> [Work item]:
Pictures in the listing below are skipped, while the lines from the "width: 761px ->" line through the "html: <p><span>裁量基准：责令停止制造、销售，处 5" line are returned word for word.

> [Raw data]:
┌──

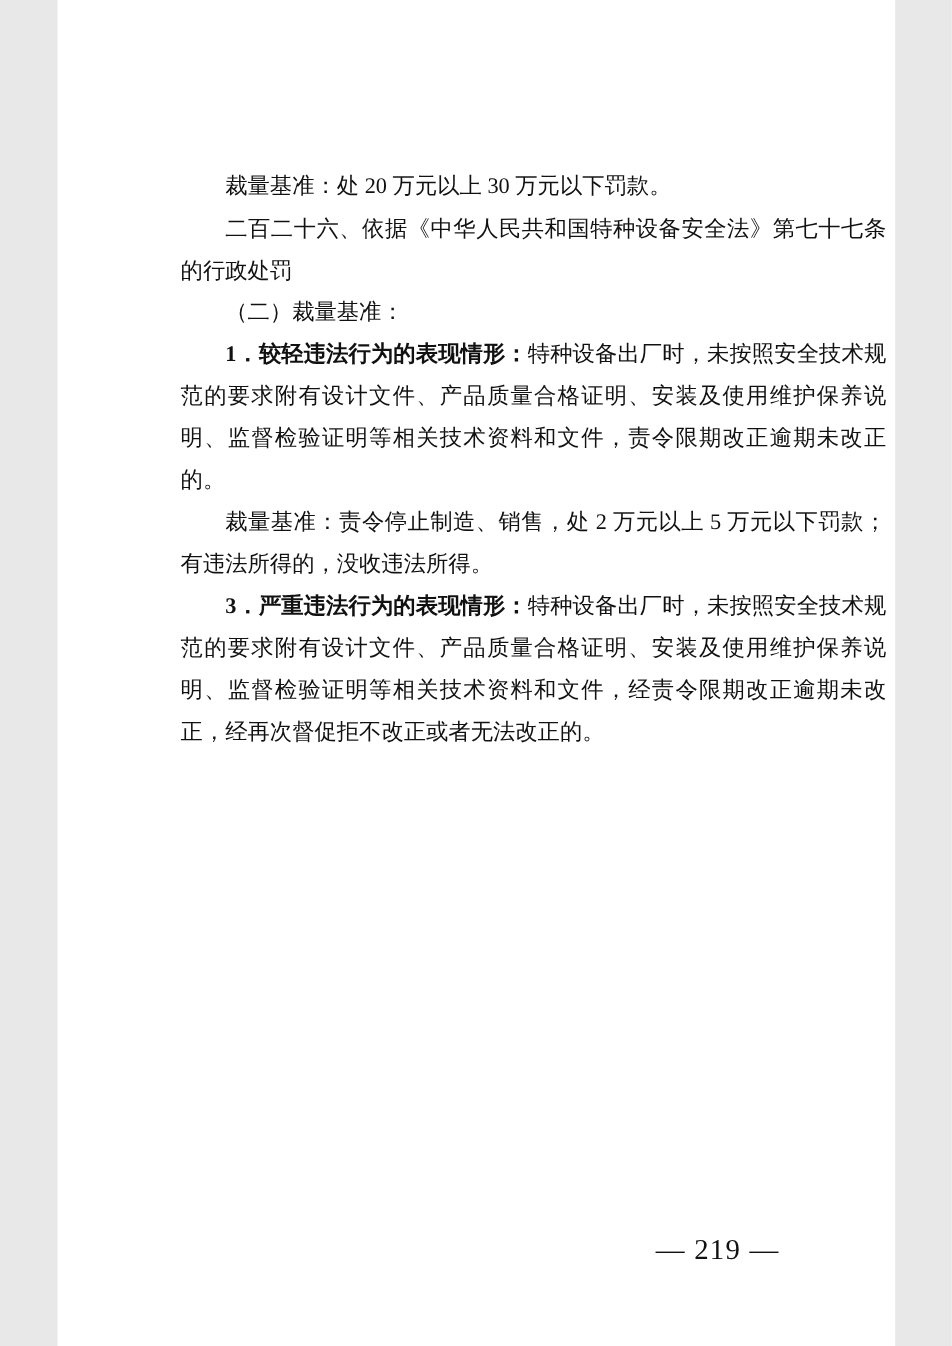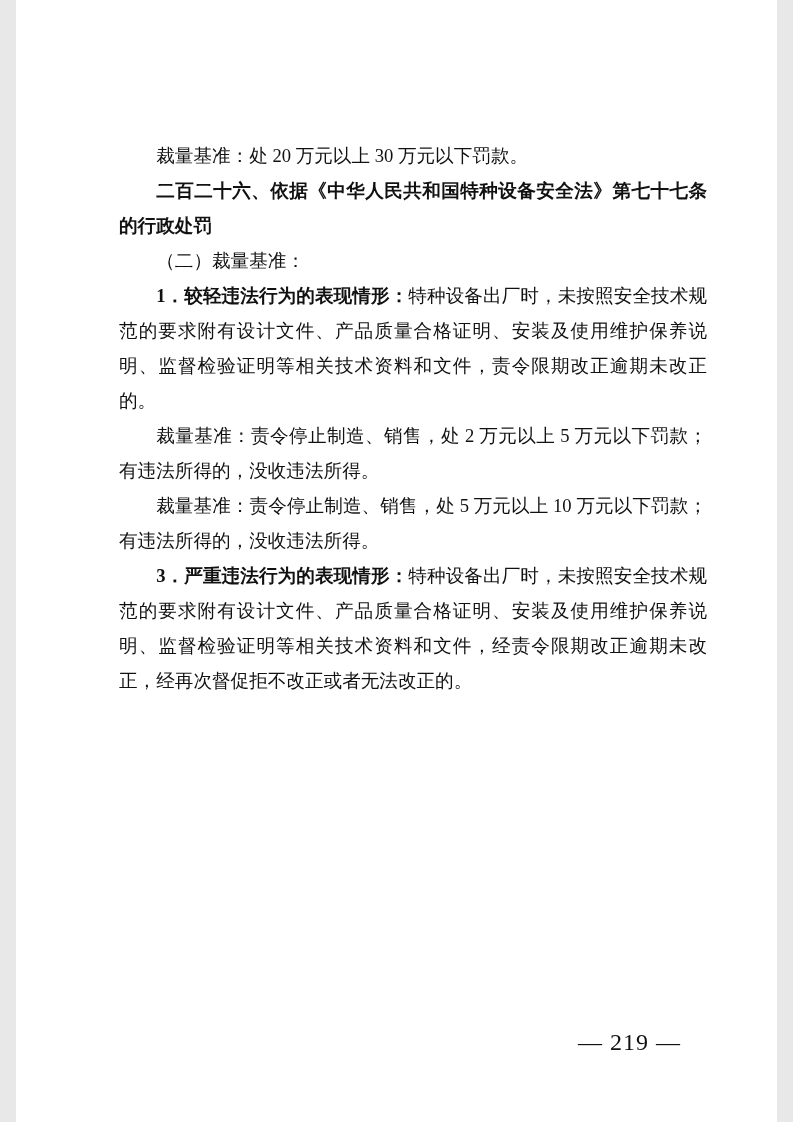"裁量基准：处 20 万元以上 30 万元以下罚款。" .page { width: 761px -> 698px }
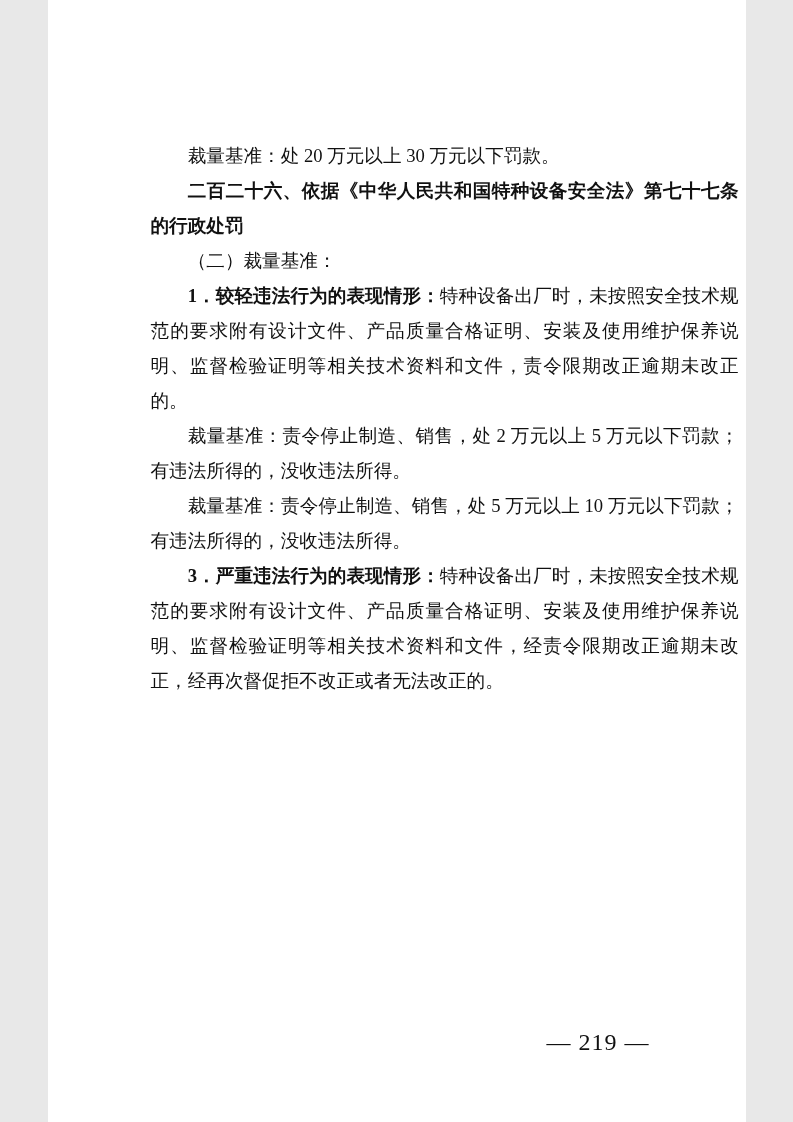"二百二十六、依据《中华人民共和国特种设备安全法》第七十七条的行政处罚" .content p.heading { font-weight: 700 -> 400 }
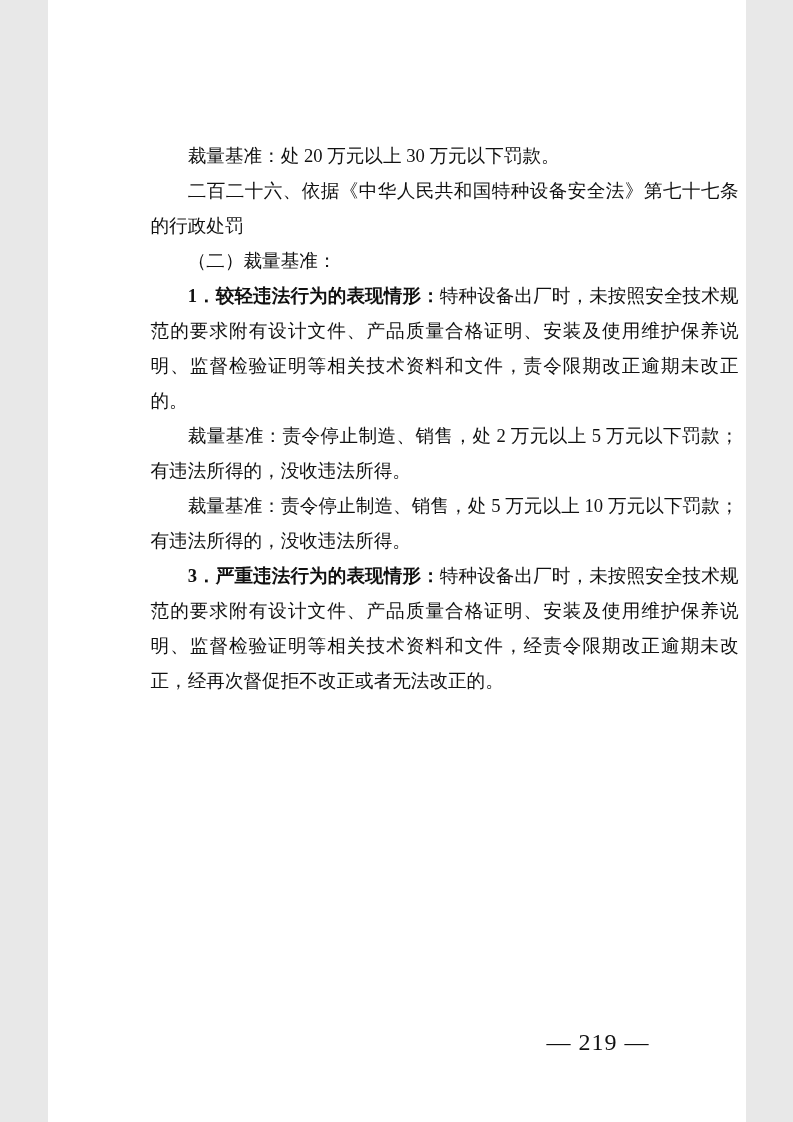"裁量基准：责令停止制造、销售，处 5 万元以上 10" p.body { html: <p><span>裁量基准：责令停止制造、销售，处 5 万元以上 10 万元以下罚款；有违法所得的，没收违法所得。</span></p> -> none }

└──
┌──

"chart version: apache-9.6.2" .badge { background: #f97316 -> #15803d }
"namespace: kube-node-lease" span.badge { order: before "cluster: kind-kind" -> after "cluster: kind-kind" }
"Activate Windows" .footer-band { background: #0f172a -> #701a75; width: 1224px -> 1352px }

└──
┌──

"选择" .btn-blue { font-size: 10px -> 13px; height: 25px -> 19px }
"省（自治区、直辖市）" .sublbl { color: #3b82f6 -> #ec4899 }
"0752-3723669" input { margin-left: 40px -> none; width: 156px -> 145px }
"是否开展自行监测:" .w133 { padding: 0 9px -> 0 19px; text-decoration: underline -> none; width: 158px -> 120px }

└──

> [Task result]:
"裁量基准：处 20 万元以上 30 万元以下罚款。" .page { width: 761px -> 698px }
"二百二十六、依据《中华人民共和国特种设备安全法》第七十七条的行政处罚" .content p.heading { font-weight: 700 -> 400 }
"裁量基准：责令停止制造、销售，处 5 万元以上 10" p.body { html: <p><span>裁量基准：责令停止制造、销售，处 5 万元以上 10 万元以下罚款；有违法所得的，没收违法所得。</span></p> -> none }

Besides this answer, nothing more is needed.